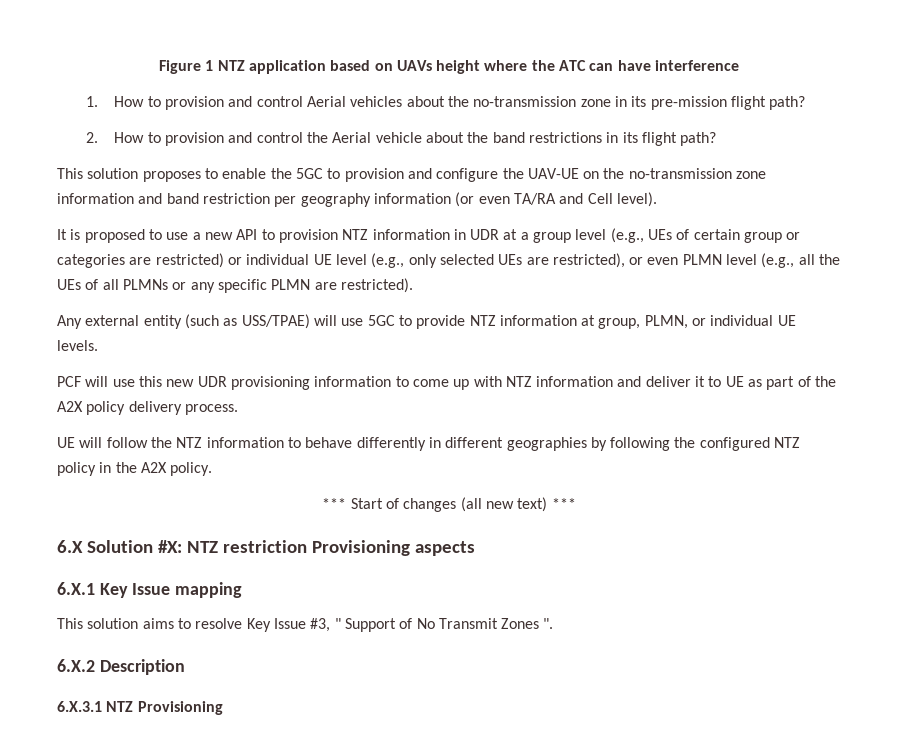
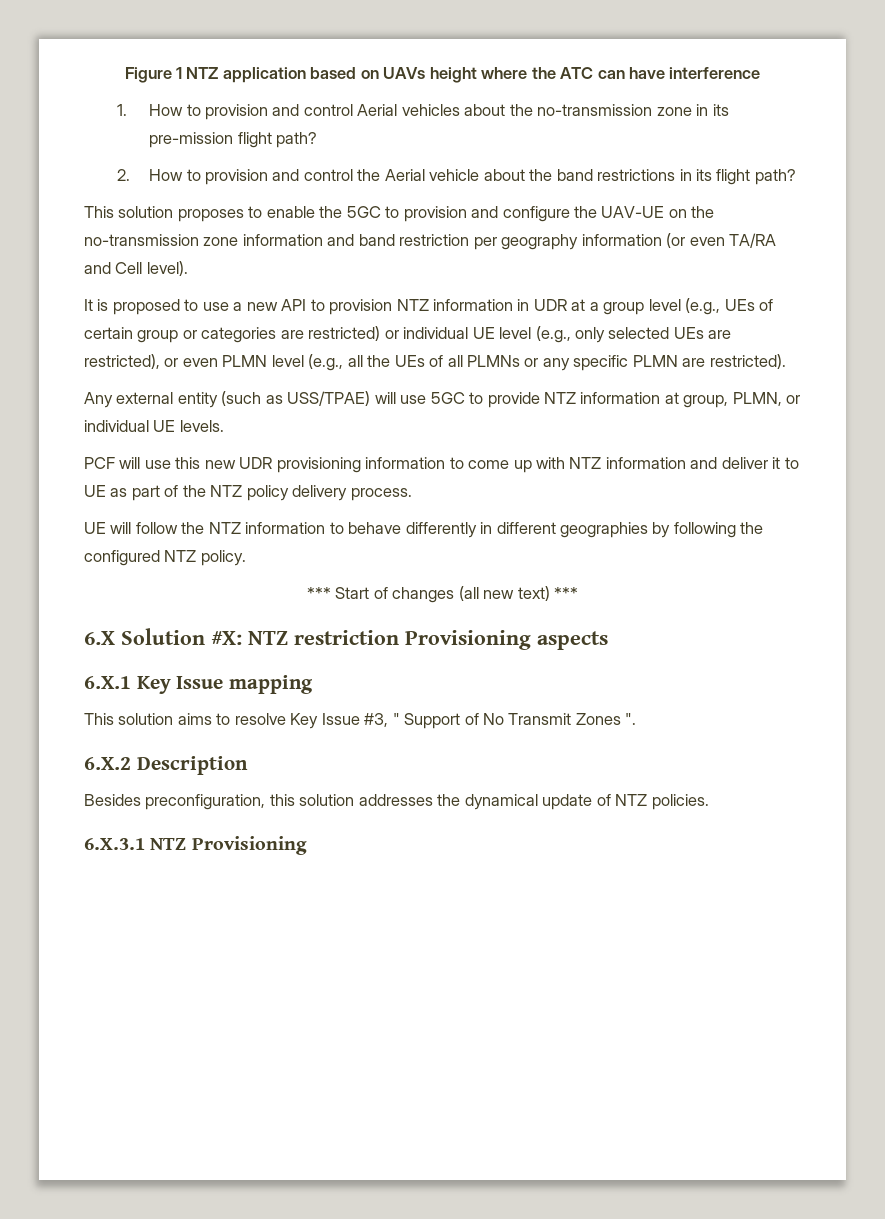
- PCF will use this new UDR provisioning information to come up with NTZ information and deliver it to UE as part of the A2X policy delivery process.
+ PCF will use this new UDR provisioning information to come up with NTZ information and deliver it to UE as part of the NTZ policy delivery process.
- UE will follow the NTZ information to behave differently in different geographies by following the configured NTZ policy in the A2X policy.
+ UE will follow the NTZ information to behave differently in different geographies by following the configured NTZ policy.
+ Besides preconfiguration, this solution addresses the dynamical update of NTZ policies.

...

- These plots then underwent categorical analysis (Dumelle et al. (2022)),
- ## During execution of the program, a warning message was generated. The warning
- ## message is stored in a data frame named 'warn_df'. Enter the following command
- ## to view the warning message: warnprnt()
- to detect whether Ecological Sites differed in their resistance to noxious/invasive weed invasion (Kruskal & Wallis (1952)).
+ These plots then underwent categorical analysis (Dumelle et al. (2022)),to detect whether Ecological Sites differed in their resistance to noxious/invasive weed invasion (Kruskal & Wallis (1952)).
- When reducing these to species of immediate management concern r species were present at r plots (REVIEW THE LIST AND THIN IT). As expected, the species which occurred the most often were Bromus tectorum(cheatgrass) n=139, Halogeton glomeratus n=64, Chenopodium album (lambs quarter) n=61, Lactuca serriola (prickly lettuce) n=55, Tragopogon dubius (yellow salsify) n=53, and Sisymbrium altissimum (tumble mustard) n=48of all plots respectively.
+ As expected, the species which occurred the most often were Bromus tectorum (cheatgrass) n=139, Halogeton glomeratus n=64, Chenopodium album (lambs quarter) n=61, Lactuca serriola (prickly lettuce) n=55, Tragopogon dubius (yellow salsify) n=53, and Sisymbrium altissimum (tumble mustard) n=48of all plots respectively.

* * *

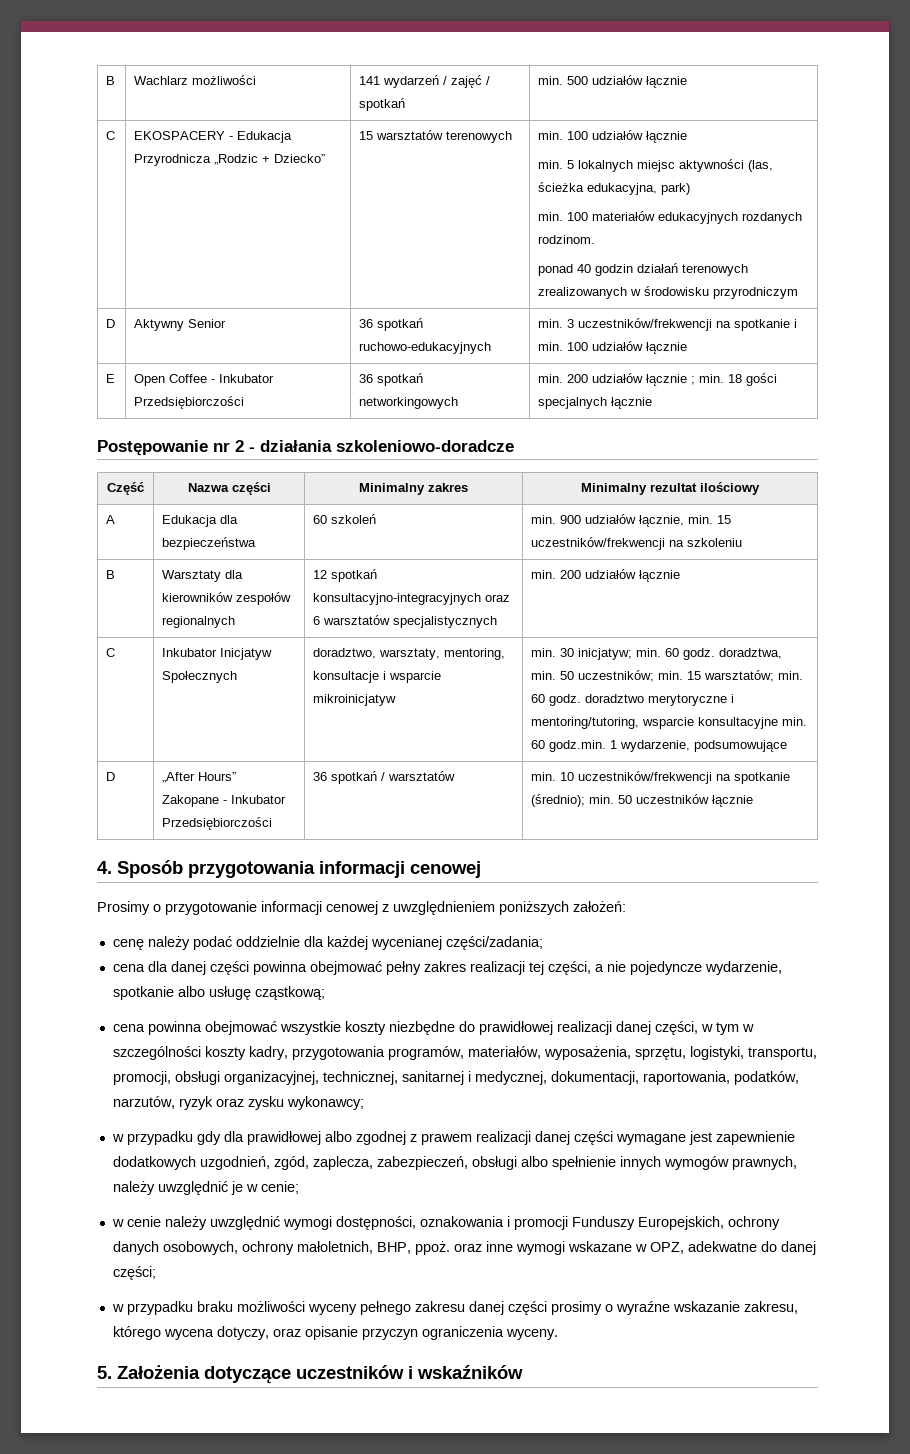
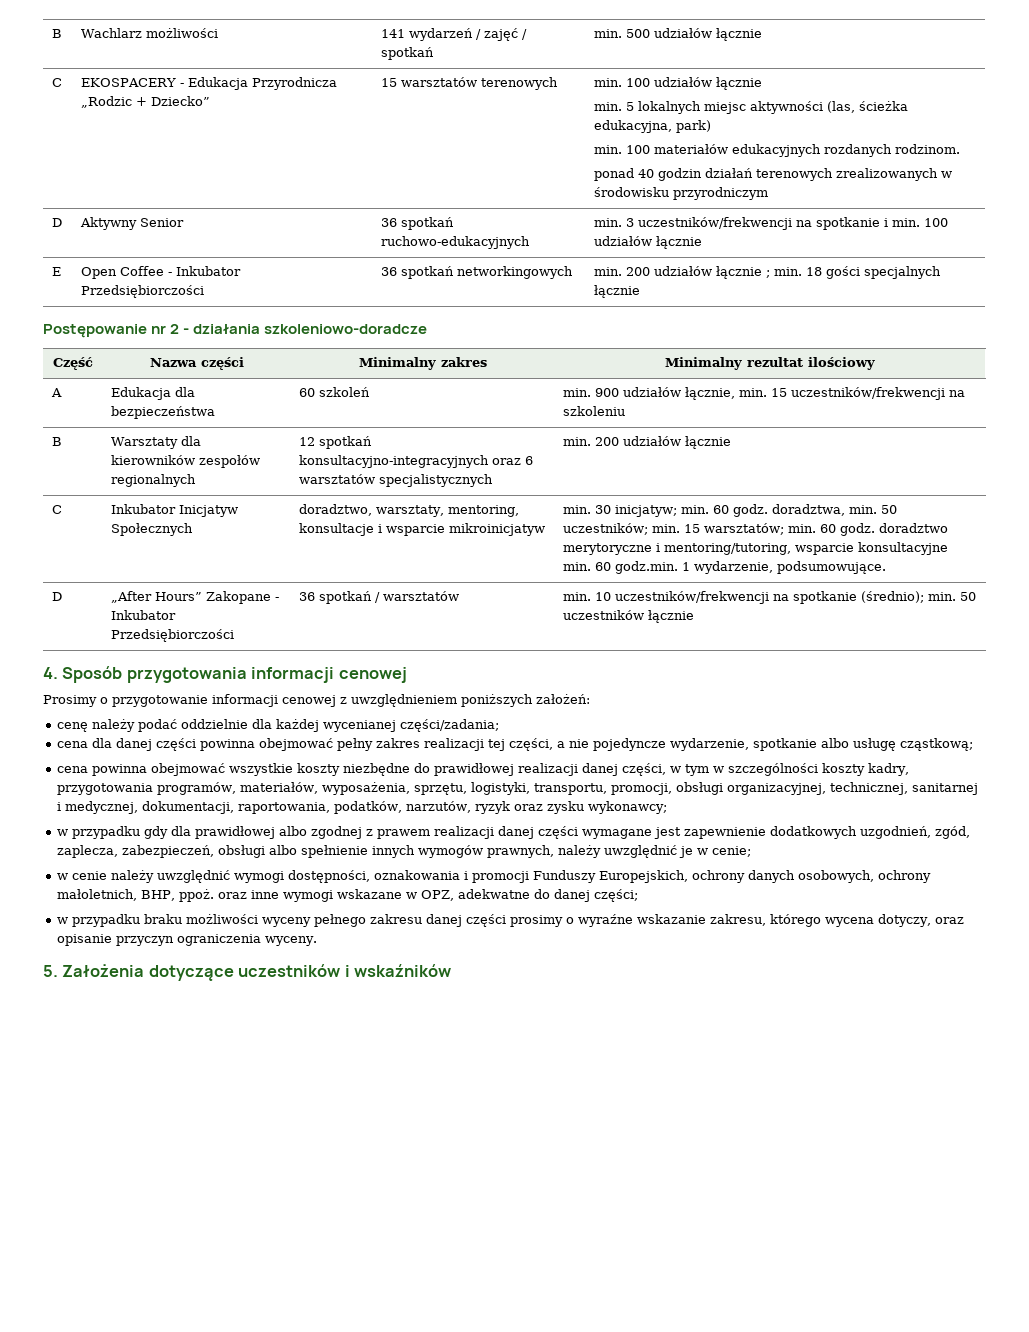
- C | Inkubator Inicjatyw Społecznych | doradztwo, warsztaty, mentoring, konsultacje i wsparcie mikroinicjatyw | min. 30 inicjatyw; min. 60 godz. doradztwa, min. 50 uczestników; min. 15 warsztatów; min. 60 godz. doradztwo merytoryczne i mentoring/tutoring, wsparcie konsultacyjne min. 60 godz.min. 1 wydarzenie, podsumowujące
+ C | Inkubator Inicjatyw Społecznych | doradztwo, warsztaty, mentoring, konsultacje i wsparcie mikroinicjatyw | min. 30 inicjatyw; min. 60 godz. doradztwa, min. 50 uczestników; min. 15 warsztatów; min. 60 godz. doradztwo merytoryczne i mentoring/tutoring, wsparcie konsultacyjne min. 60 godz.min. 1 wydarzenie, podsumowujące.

REQUIRED ACTION: If a line in the entries contains the word "mentoring", copy that line out.

RESULT:
- C | Inkubator Inicjatyw Społecznych | doradztwo, warsztaty, mentoring, konsultacje i wsparcie mikroinicjatyw | min. 30 inicjatyw; min. 60 godz. doradztwa, min. 50 uczestników; min. 15 warsztatów; min. 60 godz. doradztwo merytoryczne i mentoring/tutoring, wsparcie konsultacyjne min. 60 godz.min. 1 wydarzenie, podsumowujące
+ C | Inkubator Inicjatyw Społecznych | doradztwo, warsztaty, mentoring, konsultacje i wsparcie mikroinicjatyw | min. 30 inicjatyw; min. 60 godz. doradztwa, min. 50 uczestników; min. 15 warsztatów; min. 60 godz. doradztwo merytoryczne i mentoring/tutoring, wsparcie konsultacyjne min. 60 godz.min. 1 wydarzenie, podsumowujące.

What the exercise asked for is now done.